Upgrading your home PC with a Blu-ray Disc drive is the least expensive way to get your hands on the sought-after HD technology. PC Advisor rounds up five of the latest models, with invaluable buying advice.
Given that many of us are beginning to feel the financial pinch, traditional technology treats in the form of a shiny new home PC or laptop may not be on the cards this Christmas. But extending the capabilities of the PC or laptop you've already got may make sense, and help you keep up with the Joneses in a financially astute manner.
A Blu-ray Disc drive could be just the ticket. It combines the practicality of boosting your backup and storage capacity, while offering a feature you didn't already have: HD playback.
Buying a brand-new PC with Blu-ray support costs at least £600, and many cost twice that. By contrast, you can add the technology to an existing PC for less than £200. If you're prepared to get your hands dirty and install an internal drive, you can get one for even less: the Best Buy LG drive we've tested here costs a modest £145.

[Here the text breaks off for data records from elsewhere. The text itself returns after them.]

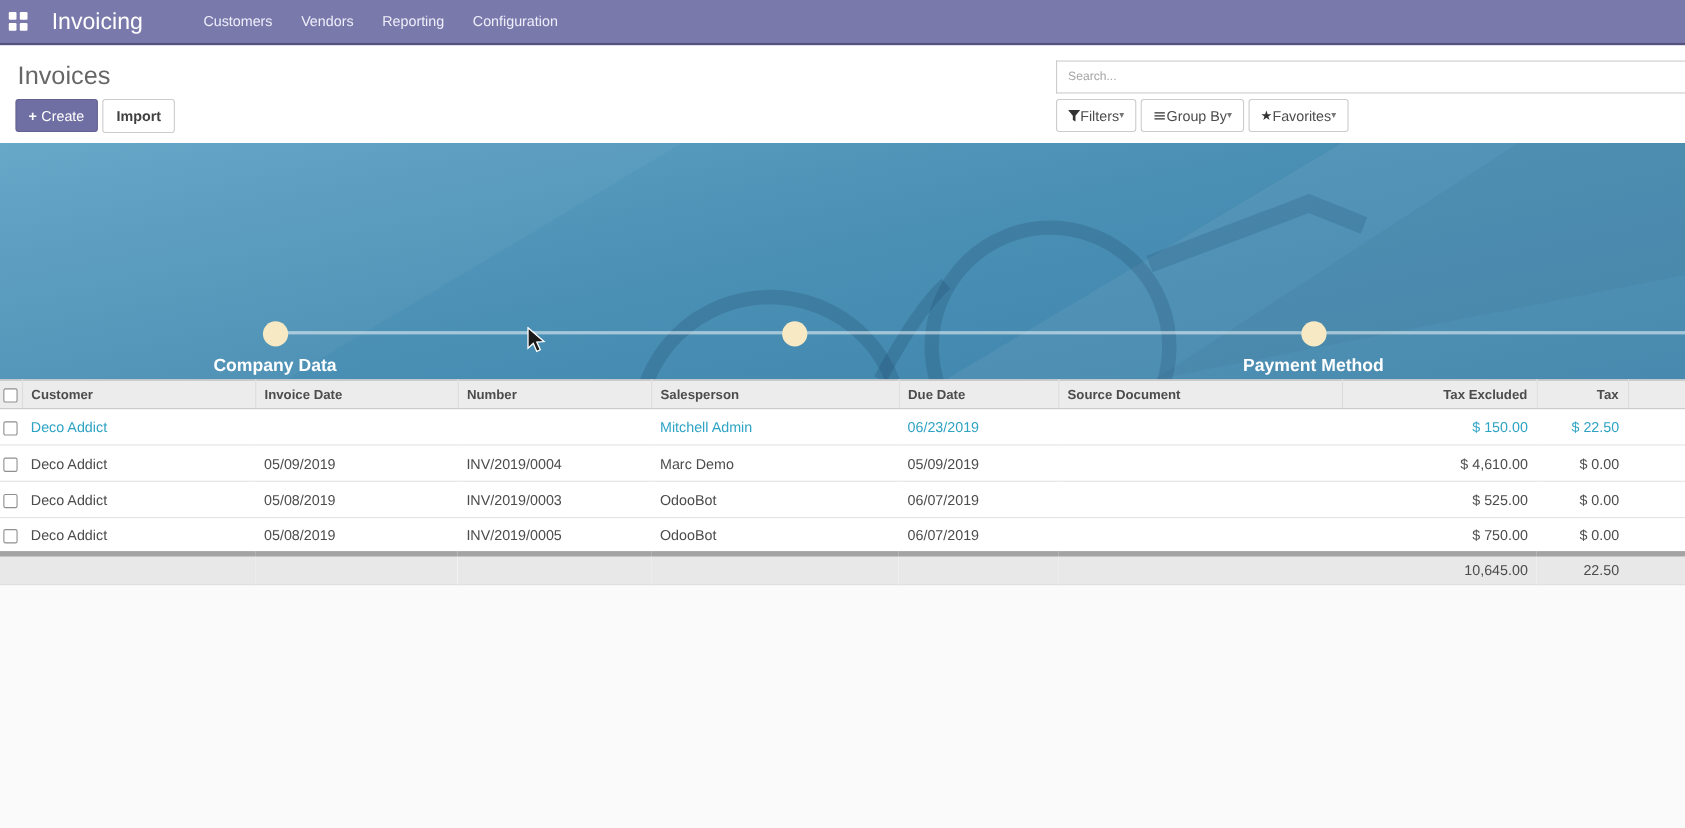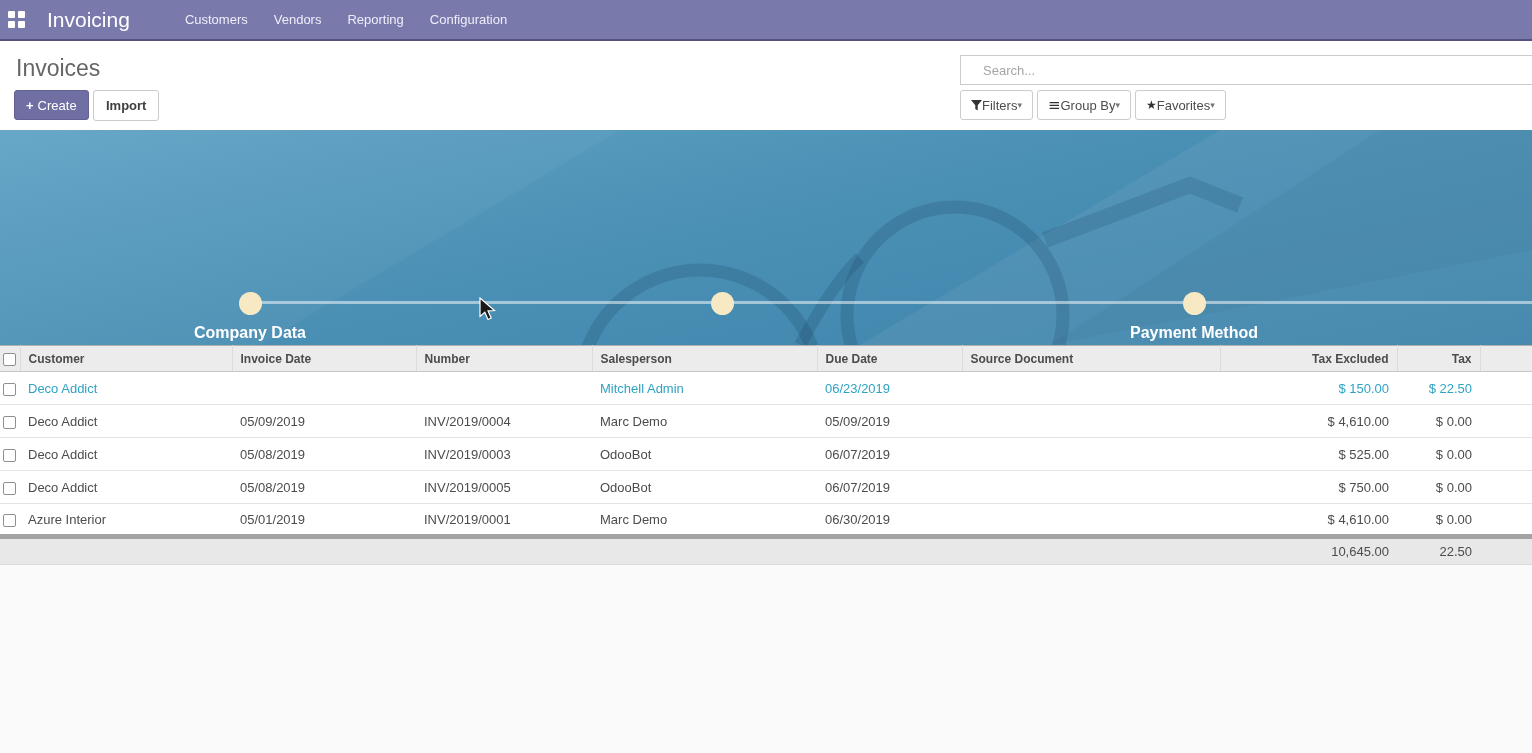--- a/index.html
+++ b/index.html
@@ -19,21 +19,21 @@
   
   .control-panel { position:absolute; top:41px; left:0; right:0; height:89px; background:#fff; }
   .page-title { position:absolute; left:16px; top:14px; font-size:23px; color:#666; }
   .btn { font-size:13px; border-radius:3px; cursor:pointer; font-family:"Liberation Sans",sans-serif; }
   .btn-create { position:absolute; left:14px; top:49px; height:30px; padding:0 11px;
                 background:#706fa3; border:1px solid #636191; color:#fff; }
   .btn-create .plus { font-weight:bold; margin-right:4px; }
   .btn-import { position:absolute; left:93px; top:49px; height:31px; padding:0 12px;
                 background:#fff; border:1px solid #ccc; color:#404040;font-weight:bold; }
   .search-input { position:absolute; left:960px; top:14px; width:572px; height:30px;
-                  border:1px solid #ccc; border-right:none; padding:0 22px; font-size:13px;
+                  border:1px solid #ccc; border-right:none; padding:0 10px; font-size:11px;
                   color:#4c4c4c; font-family:"Liberation Sans",sans-serif; outline:none; }
   .search-input::placeholder { color:#a5a5a5; }
   .filter-bar { position:absolute; left:960px; top:49px; display:flex; gap:4px; }
   .btn-filter { height:30px; padding:0 10px; background:#fff; border:1px solid #ccc;
                 color:#4c4c4c; display:flex; align-items:center; gap:0; }
   .glyph { font-family:"DejaVu Sans", sans-serif; font-size:12px; color:#333; }
   .caret { font-family:"DejaVu Sans", sans-serif; font-size:9px; color:#777; }
   .funnel-svg { display:block; }
 
   
@@ -221,32 +221,20 @@
         <td>Deco Addict</td>
         <td>05/08/2019</td>
         <td>INV/2019/0005</td>
         <td>OdooBot</td>
         <td>06/07/2019</td>
         <td></td>
         <td class="num">$ 750.00</td>
         <td class="num">$ 0.00</td>
         <td></td>
       </tr>
-      <tr>
-        <td class="cb-cell"><span class="checkbox"></span></td>
-        <td>Azure Interior</td>
-        <td>05/01/2019</td>
-        <td>INV/2019/0001</td>
-        <td>Marc Demo</td>
-        <td>06/30/2019</td>
-        <td></td>
-        <td class="num">$ 4,610.00</td>
-        <td class="num">$ 0.00</td>
-        <td></td>
-      </tr>
       <tr class="totals-row">
         <td class="cb-cell"></td>
         <td></td>
           <td></td>
           <td></td>
           <td></td>
           <td></td>
           <td></td>
         <td class="num">10,645.00</td>
         <td class="num">22.50</td>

For a similar sum, you can of course plump for a standalone HD player. However, opting for Blu-ray on your PC rather than a dedicated player means it can do more than simply play pre-recorded Blu-ray discs. And, as we hardly need to tell you, blockbuster films in this format don't come cheap.
Should Santa bring you any such must-see movies, you'll be able to watch them on your newly Blu-ray-enabled PC, of course, but you can also enjoy HD content from other sources.
One of the biggest success stories of the year has been TV on demand. BBC iPlayer, ITV Catchup and 4oD offer much of their content as free web downloads, with a small premium for the HD version.
Apple iTunes also offers a selection of HD programming and, of course, BitTorrent and similar video-sharing sites proffer HD along with pirate versions of standard-resolution TV programmes and films.
You can watch all this content on your PC, or output it for playback on another device, including a standalone Blu-ray player, if you have one in your lounge.
You shouldn't ignore home video content either. HD video recorders are now fairly widespread - as with buying a new optical drive or standalone DVD player, it makes sense to acknowledge that HD is where things are heading. With the advent of Advanced Video Codec High Definition (AVCHD) camcorders that can record HD content to flash memory, there's only going to be more and more HD footage.
It's a definite advantage if you can review the raw footage on your PC, perform some simple edits and then burn it to disc.